How can I optimise this SQL query - sql

I'm writing a piece of software that is meant to identify files that have been put onto the web server (CMS) but are no longer needed and should/could be deleted.
To start with I'm trying to reproduce all required steps manually.
I'm using a batch script executed in the webroot to identify all (relevant) files on the server. Then, I'm importing the list to SQL Server and the table looks like this:
id filename
1 filename1.docx
2 files/file.pdf
3 files/filename2.docx
4 files/filename3.docx
5 files/file1.pdf
6 file2.pdf
7 file4.pdf
I also have a CMS database (Alterian/Immediacy CMC 6.X) which has 2 tables storing page content: page_data and PageXMLArchive.
I would like to scan the database to see if the files from the first table are referenced anywhere in the content of the site - p_content column from page_data table and PageXML column from PageXMLArchive table.

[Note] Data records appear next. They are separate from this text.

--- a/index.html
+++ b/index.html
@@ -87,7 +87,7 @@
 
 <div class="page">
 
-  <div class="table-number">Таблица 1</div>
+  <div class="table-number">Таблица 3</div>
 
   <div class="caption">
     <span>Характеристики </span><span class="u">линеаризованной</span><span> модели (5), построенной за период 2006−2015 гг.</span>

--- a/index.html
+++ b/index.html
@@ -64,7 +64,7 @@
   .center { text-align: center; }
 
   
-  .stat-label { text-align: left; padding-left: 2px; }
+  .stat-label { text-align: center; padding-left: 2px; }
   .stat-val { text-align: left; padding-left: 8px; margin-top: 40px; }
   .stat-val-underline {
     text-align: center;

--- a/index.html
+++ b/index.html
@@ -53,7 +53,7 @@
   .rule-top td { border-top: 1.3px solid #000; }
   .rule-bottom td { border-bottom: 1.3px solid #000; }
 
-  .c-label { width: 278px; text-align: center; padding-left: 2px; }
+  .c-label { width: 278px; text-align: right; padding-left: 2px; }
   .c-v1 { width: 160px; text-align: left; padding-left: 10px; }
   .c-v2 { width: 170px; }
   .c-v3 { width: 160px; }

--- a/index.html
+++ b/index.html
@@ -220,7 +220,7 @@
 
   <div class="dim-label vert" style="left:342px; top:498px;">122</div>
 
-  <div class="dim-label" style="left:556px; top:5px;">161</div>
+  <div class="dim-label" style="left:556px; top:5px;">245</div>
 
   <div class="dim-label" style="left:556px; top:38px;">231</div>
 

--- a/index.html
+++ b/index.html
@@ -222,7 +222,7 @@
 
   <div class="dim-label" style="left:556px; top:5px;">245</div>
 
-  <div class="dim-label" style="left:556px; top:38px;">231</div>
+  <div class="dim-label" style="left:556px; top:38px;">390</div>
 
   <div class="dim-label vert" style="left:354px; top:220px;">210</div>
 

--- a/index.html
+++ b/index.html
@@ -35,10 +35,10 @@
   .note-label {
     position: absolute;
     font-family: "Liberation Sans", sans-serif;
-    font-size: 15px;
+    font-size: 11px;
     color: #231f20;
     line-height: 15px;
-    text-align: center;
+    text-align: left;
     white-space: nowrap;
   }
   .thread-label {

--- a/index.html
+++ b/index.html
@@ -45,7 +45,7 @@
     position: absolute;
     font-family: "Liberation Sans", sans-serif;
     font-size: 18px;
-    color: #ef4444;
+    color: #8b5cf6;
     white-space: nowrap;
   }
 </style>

So I have a loop which gets each filename and checks if it's referenced in any of those tables, if it is it skips it, if it ain't it adds it to a temporary table.
At the end of the query the temporary table is displayed.
Query below:
DECLARE #t as table (_fileName nvarchar(255))
DECLARE #row as int
DECLARE #result as nvarchar(255)
SET #row = 1
WHILE(#row <= (SELECT COUNT(*) FROM ListFileReport))
BEGIN
SET #result = (SELECT [FileName] FROM ListFileReport WHERE id = #row)
IF ((SELECT TOP(1) p_content FROM page_data WHERE p_content LIKE '%' + LTRIM(RTRIM(#result)) + '%') IS NULL) OR ((SELECT TOP(1) PageXML FROM PageXMLArchive WHERE PageXML LIKE '%' + LTRIM(RTRIM(#result)) + '%') IS NULL)
BEGIN
INSERT INTO #t (_fileName) VALUES(#result)
END
SET #row = #row + 1
END
select * from #t
Unfortunately due to my poor SQL skills the query takes over 2 hours to execute and times out.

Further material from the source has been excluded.